Artista della provocazione: l'ultima in ordine di tempo la statua, in marmo nero, che immortala la famosa zuccata data da Zidane a Materazzi nel mondiale del 2006. Pena l'espulsione, o per dirla con Abdessemed, la cacciata dal Paradiso e cita Masaccio. «È un gesto contro la massa, liberatorio, che si presta a molte interpretazioni. È un monumento classico, come nell'antica Grecia». Certamente, i suoi crocifissi, faranno pensare e discutere molti, anche sempre per la famosa faccenda che bisogna toglierli dalle scuole. Oh, Gesù, non vedete come anche nell'arte si rinnova: da Matthias Grünewald (1512-1516) a Adel Abdessemed 2013)?

. La Crocifissione di Matthias Grünewald costituisce uno dei pannelli centrali dell'Altare di Isenheim conservato nel Musée d'Unterlinden a Colmar.

La croce di legno ottenuta da un albero rozzamente tagliato, esibisce il suo braccio orizzontale che si flette per reggere il corpo imponente di un uomo martoriato in ogni brandello di carne; un uomo ritratto nell'estremo spasimo che precede la morte. Le mani inchiodate alla croce, sembrano ancora contorcersi convulsamente, le braccia si stendono disarticolate ben al di sopra del capo reclinato sul petto, coperto da un'impressionante corona di spine; la bocca sfatta dal dolore pare ormai aver tratto l'ultimo respiro.
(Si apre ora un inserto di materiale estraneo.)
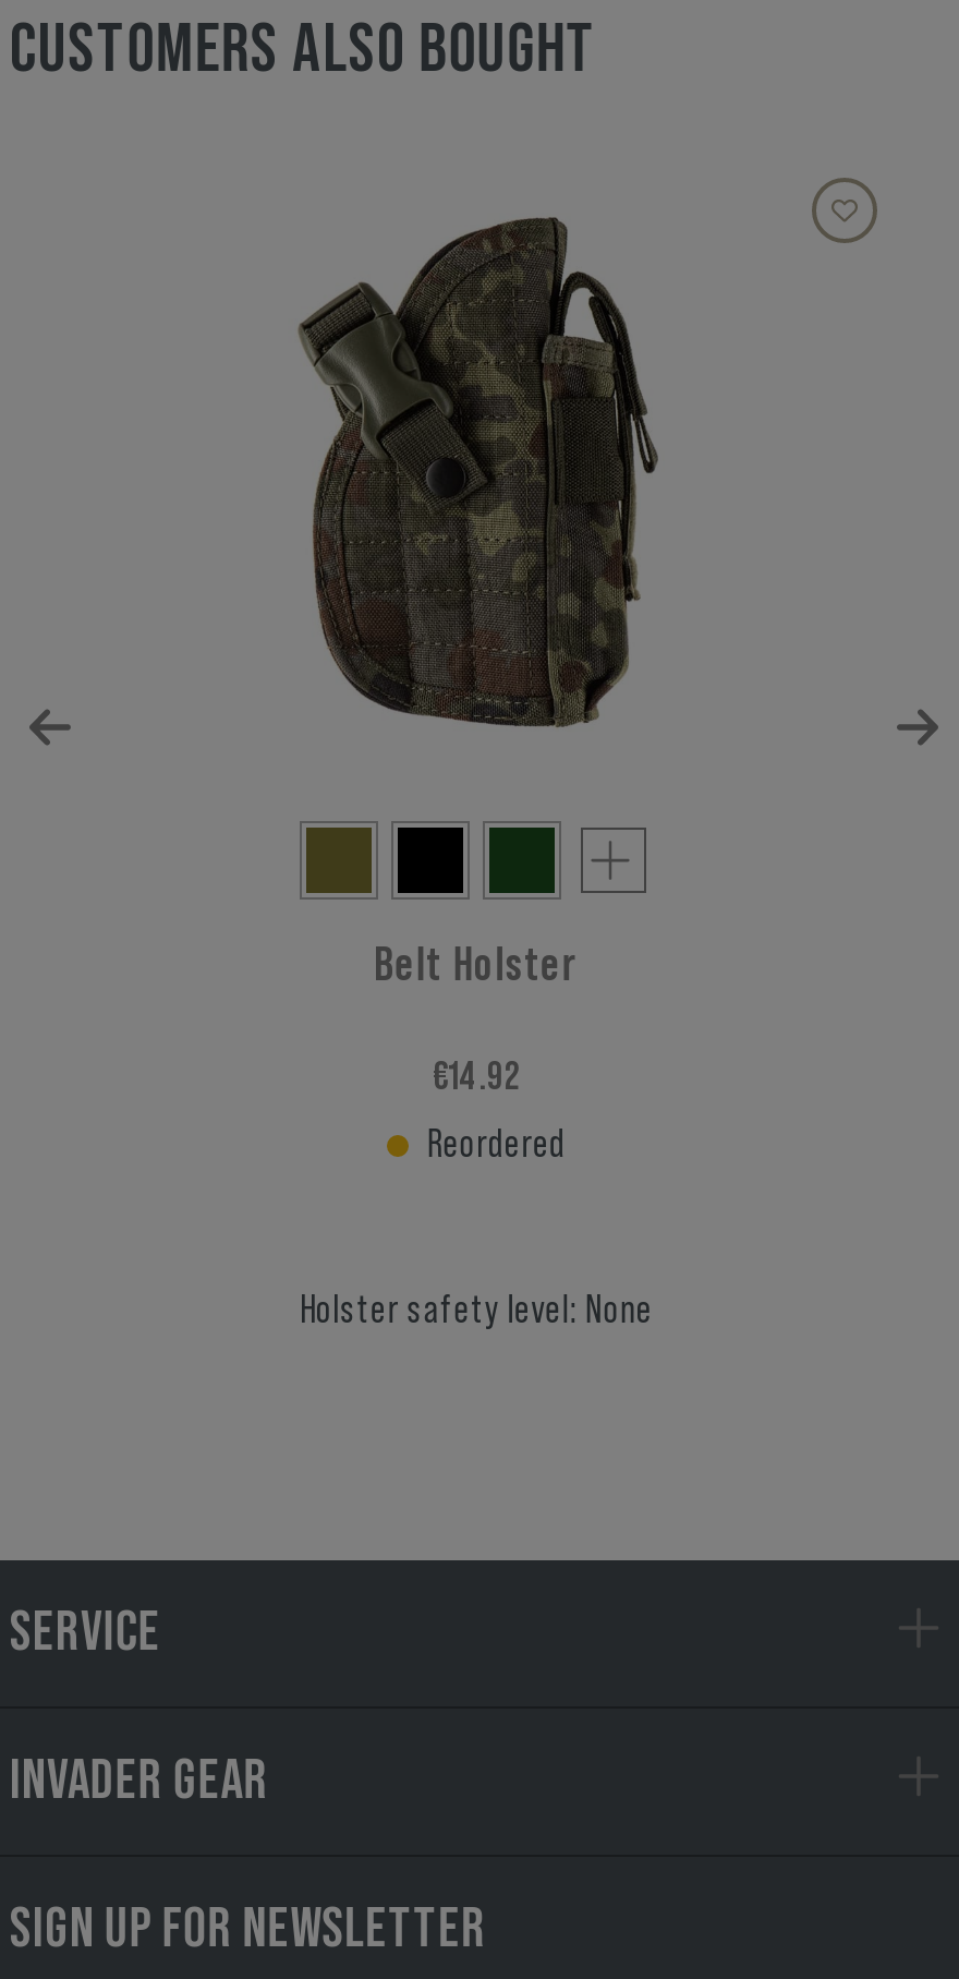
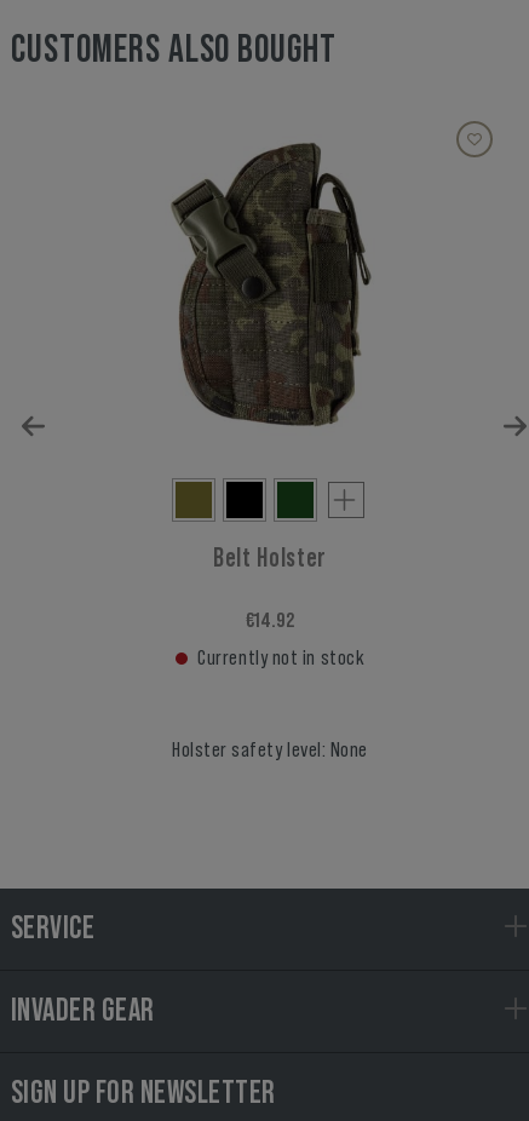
[419,1123,566,1163] Reordered -> [193,646,365,668] Currently not in stock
Tutto il corpo è livido per le infinite percosse subite, mentre le carni ferite paiono già assalite da una putredine cadaverica; le ginocchia si torcono assieme ai polpacci; i piedi si accavallano trafitti da enorme chiodo che ha tratto dal corpo gli ultimi rivoli di sangue. Ad un lato della croce c'é una Madonna, con il velo ed una bianca veste monacale, dal viso che appare bellissimo nel pallore dello sfinimento. Ha ancora ha la forza di torcersi le mani, quasi a farsi male, mentre un San Giovanni vestito in rosso- che nei taglio dei capelli e nei tratti del volto ha l'aria di un giovane studente tedesco - la sorregge pietosamente.
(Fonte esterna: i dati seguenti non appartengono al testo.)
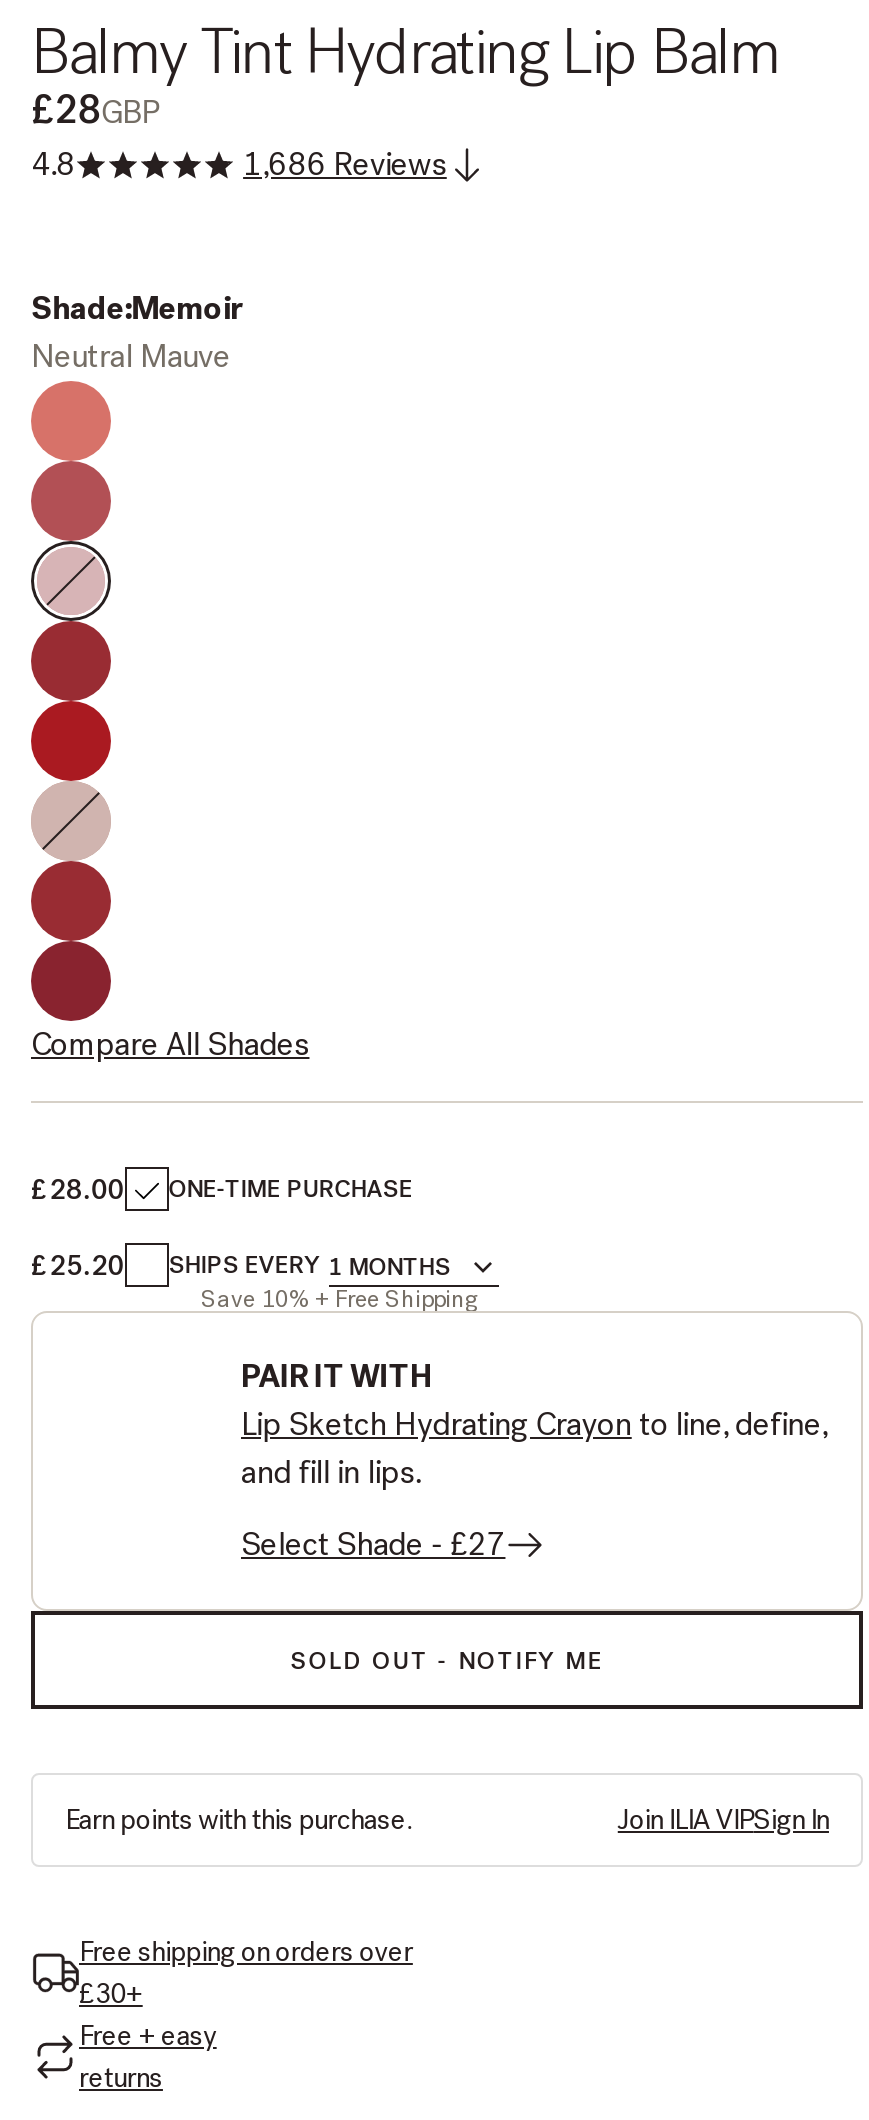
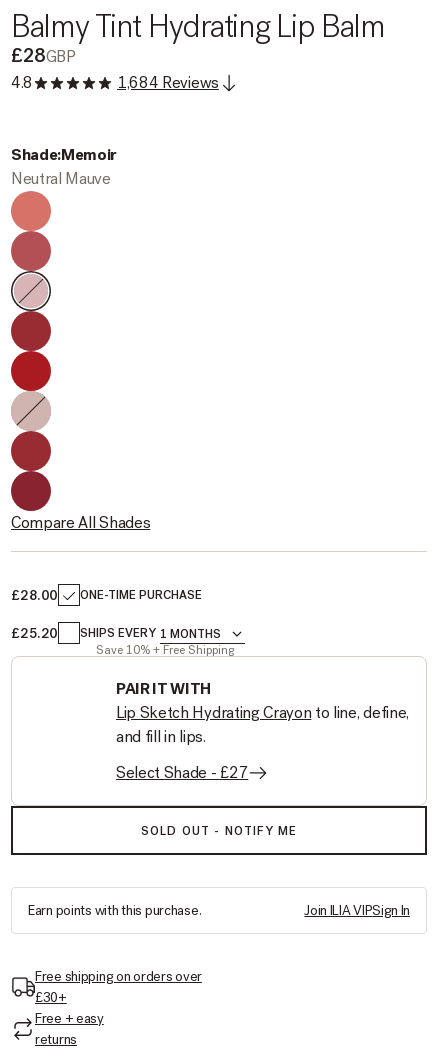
[243,143,447,185] 1,686 Reviews -> [117,72,219,93] 1,684 Reviews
Una Maddalena, nel suo ampio manto color rosa, si contorce nella pena tendendo le mani giunte verso la croce. Deposto ogni segno di avvenenza, invecchiata, anzi, dallo strazio, Maddalena si tende come un arco, con il corpo e con le braccia, e guarda angosciata, attraverso il velo che le cala sugli occhi, il corpo martoriato di Cristo. Sull'altro lato della croce, con singolare iconografia, troviamo la figura del Battista nella sua rozza veste di pelo di cammello; ha statura elevata, i capelli a zazzera ed una barba incolta; tiene in mano le Scritture e, con un indice smisurato, addita didatticamente la figura del Cristo. Ai suoi piedi l'Agnello di Dio (simbolo di quel Gesù che egli ha battezzato) ha il petto ferito ed una coppa raccoglie il fiotto di sangue che ne esce. Alle spalle del Battista, nel buio della penombra che avvolge l'angosciante silenzio della scena, leggiamo la scritta Illum oportet crescere, me autem minui ("Egli deve crescere e io invece diminuire": Giovanni 3, 30), ove il Battista dichiara di essere stato mandato ad annunciare il Cristo. Il paesaggio, che si dispiega oltre il patibolo in un crepuscolo di morte, lascia scorgere le acque stagnanti di un fiume, come se anche la natura si fosse raggrumata e divenuta marcescente assieme al sangue ed alla carne dell'Uomo-Dio. Verrebbe da dire che la raffigurazione del martirio tocchi in quest'opera di Grünewald il suo apice esistenziale. Osserva lo scrittore francese Joris-Karl Huysmans che: "Quel Cristo spaventoso, morente sull'altare dell'ospizio d'Isenheim sembra fatto a immagine dei colpiti dal fuoco sacro che lo pregavano, e si consolavano al pensiero che il Dio che imploravano avesse provato i loro stessi tormenti, e che si fosse incarnato in una forma ripugnante quanto la loro, e si sentivano meno sventurati e meno spregevoli"(Cfr:Wikipedia)

E i Crocifissi di Adel, indicano tutti gli sventurati del mondo, oppressi non solo dalle malattie, dalla fame e dalla violenza, ma soprattutto, dal disinteresse umano.